The album manages to combine experimentation, like the almost whispered ''Low'', and nods to the past, like the more classic ''Me In Honey'' and ''Shiny Happy People''. The latter, based on a typical Rickenbacker arpeggio, is preceded and interrupted by a waltz turn that makes it somewhat anomalous. The second single from the album, it is a blatantly cheerful song, later disavowed by the group for its 'too' carefree tone. Another of the most significant episodes is ''Belong'', based on the contrast between Stipe's spoken word and the very 'R.E.M.' musical structure that culminates in a chorus seemingly designed to be sung in unison. The absolute masterpiece of the album remains ''Country Feedback''' along with ''Losing My Religion''. The former is an anguished stream of consciousness whose title is meant to be taken literally, played on the contrast between a slide and a distorted guitar. Of course, the album is remembered for ''Losing My Religion''', the absolute anthem of the group. A simple and straightforward ballad, dominated by the sound of the mandolin, where Stipe embodies the monologue of a depressed person. Not 'a song centered on the decline of great ideals', as someone has written, making clear a widespread misunderstanding of the title and amplified by Tarsem's video that shows ambiguous pseudo-religious images of a modern Icarus.

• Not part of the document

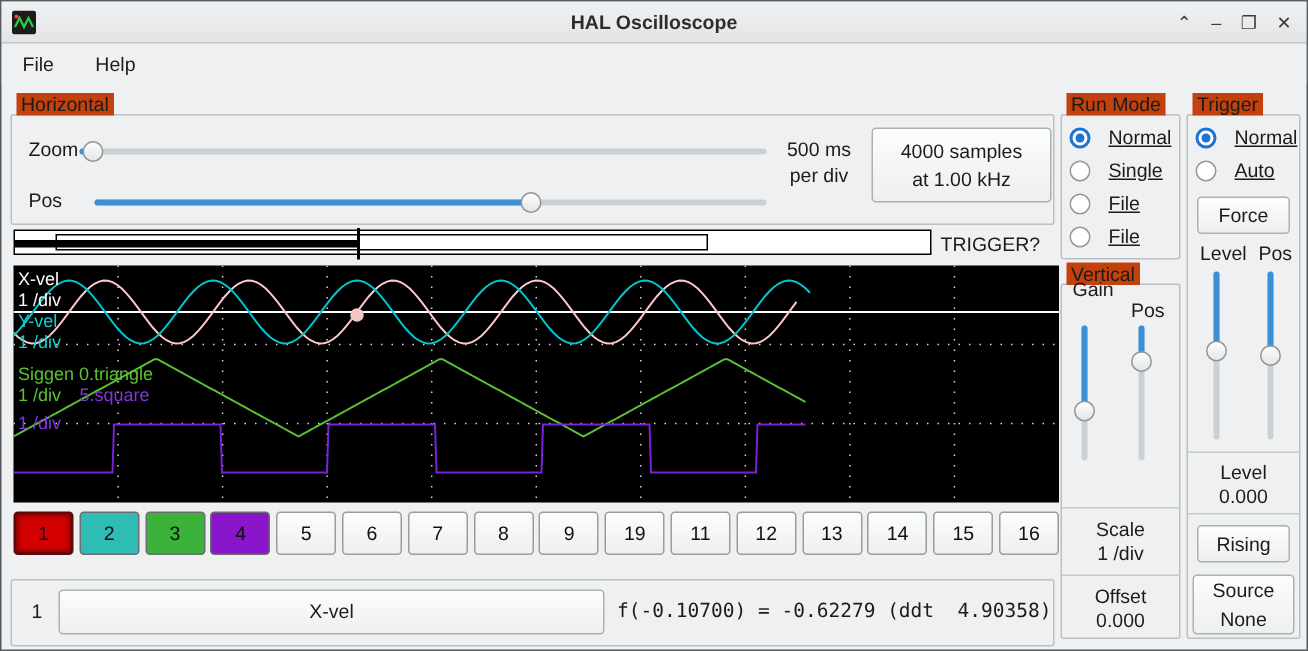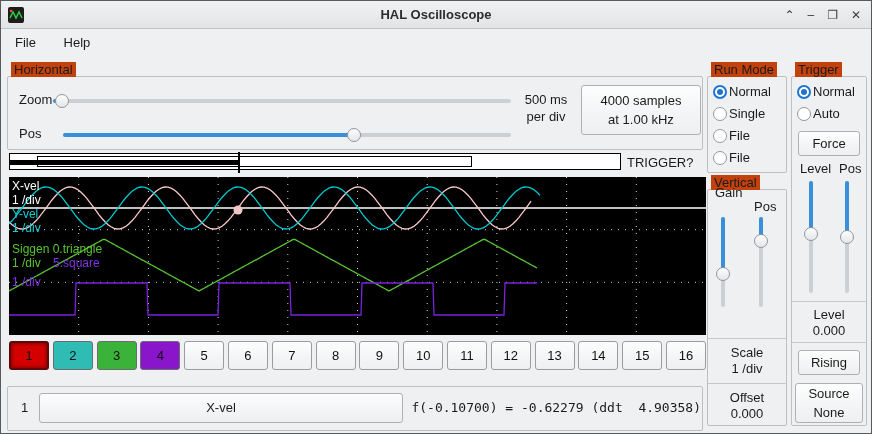"Normal" .radio-row { gap: 2px -> 12px; text-decoration: none -> underline }
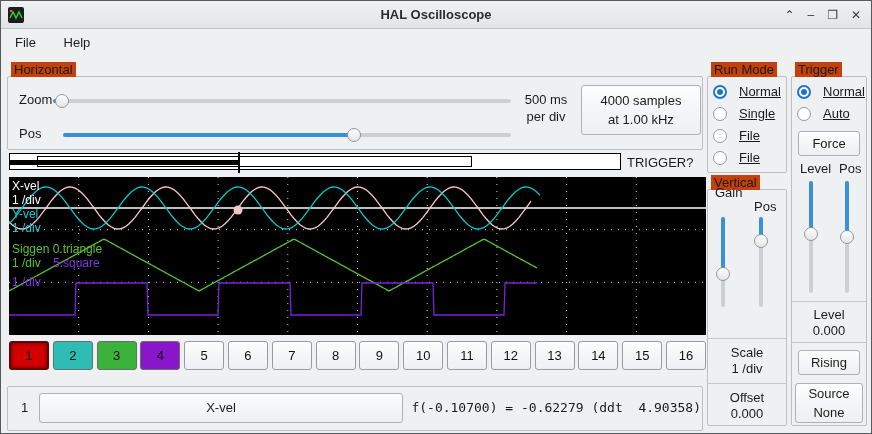"10" button.ch-btn { text: 10 -> 19 }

"Out Of Time" is also the album where R.E.M., longtime champions of independent filmmaking, open up to more audience-oriented videos. In 1991, the video for Losing triumphs at the MTV Awards; much of the album's success is also due to the clips of other singles. The group's visual omnipresence mitigates an unexpected decision: the refusal to tour the album. R.E.M. realizes that another world tour would have wiped them out, and they prefer to devote themselves to sporadic promotional appearances, like the memorable MTV Unplugged or the Milan showcase broadcasted at the time. A decision, that of not going on tour, interrupted only in 1995 with the mammoth Monster Tour. The cover features the R.E.M. trademark in the foreground, a unique logo that remains unique even today.